WORK ORDER → Would you write out the entries that follow word for word, omitting any images?

SUPPLIED ENTRIES →
^^^^^^^^
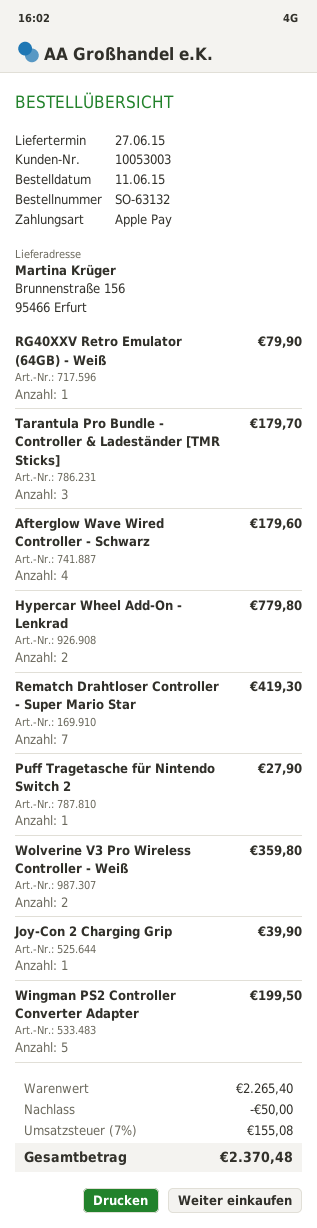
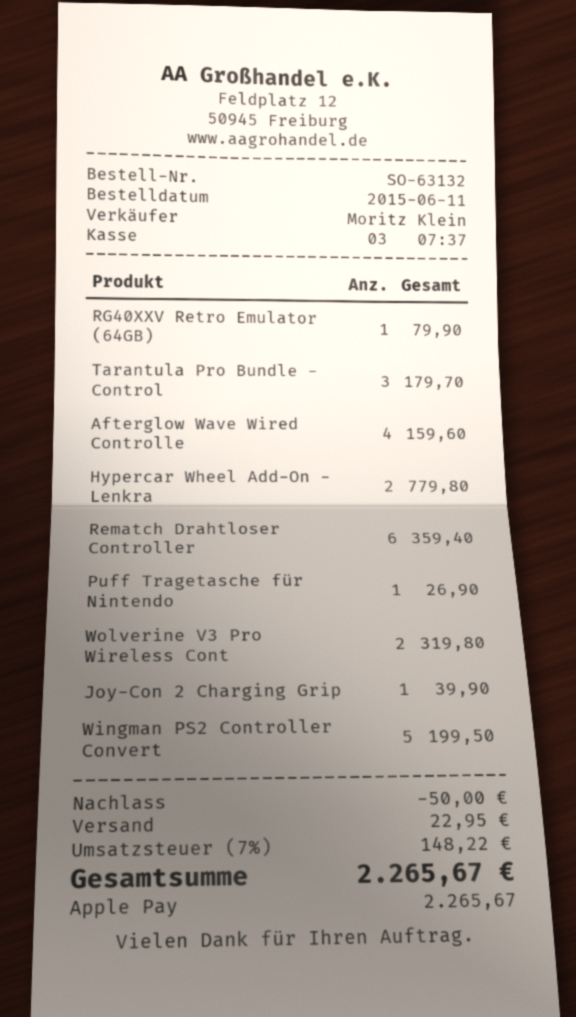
Afterglow Wave Wired Controller - Schwarz: 4 for 179.60 -> 4 for 159.60
Rematch Drahtloser Controller - Super Mario Star: 7 for 419.30 -> 6 for 359.40
Puff Tragetasche für Nintendo Switch 2: 1 for 27.90 -> 1 for 26.90
Wolverine V3 Pro Wireless Controller - Weiß: 2 for 359.80 -> 2 for 319.80
shipping: none -> 22.95
tax: 7% = 155.08 -> 7% = 148.22
total: 2370.48 -> 2265.67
^^^^^^^^
EXPECTED ANSWER →
Afterglow Wave Wired Controller - Schwarz: 4 for 179.60 -> 4 for 159.60
Rematch Drahtloser Controller - Super Mario Star: 7 for 419.30 -> 6 for 359.40
Puff Tragetasche für Nintendo Switch 2: 1 for 27.90 -> 1 for 26.90
Wolverine V3 Pro Wireless Controller - Weiß: 2 for 359.80 -> 2 for 319.80
shipping: none -> 22.95
tax: 7% = 155.08 -> 7% = 148.22
total: 2370.48 -> 2265.67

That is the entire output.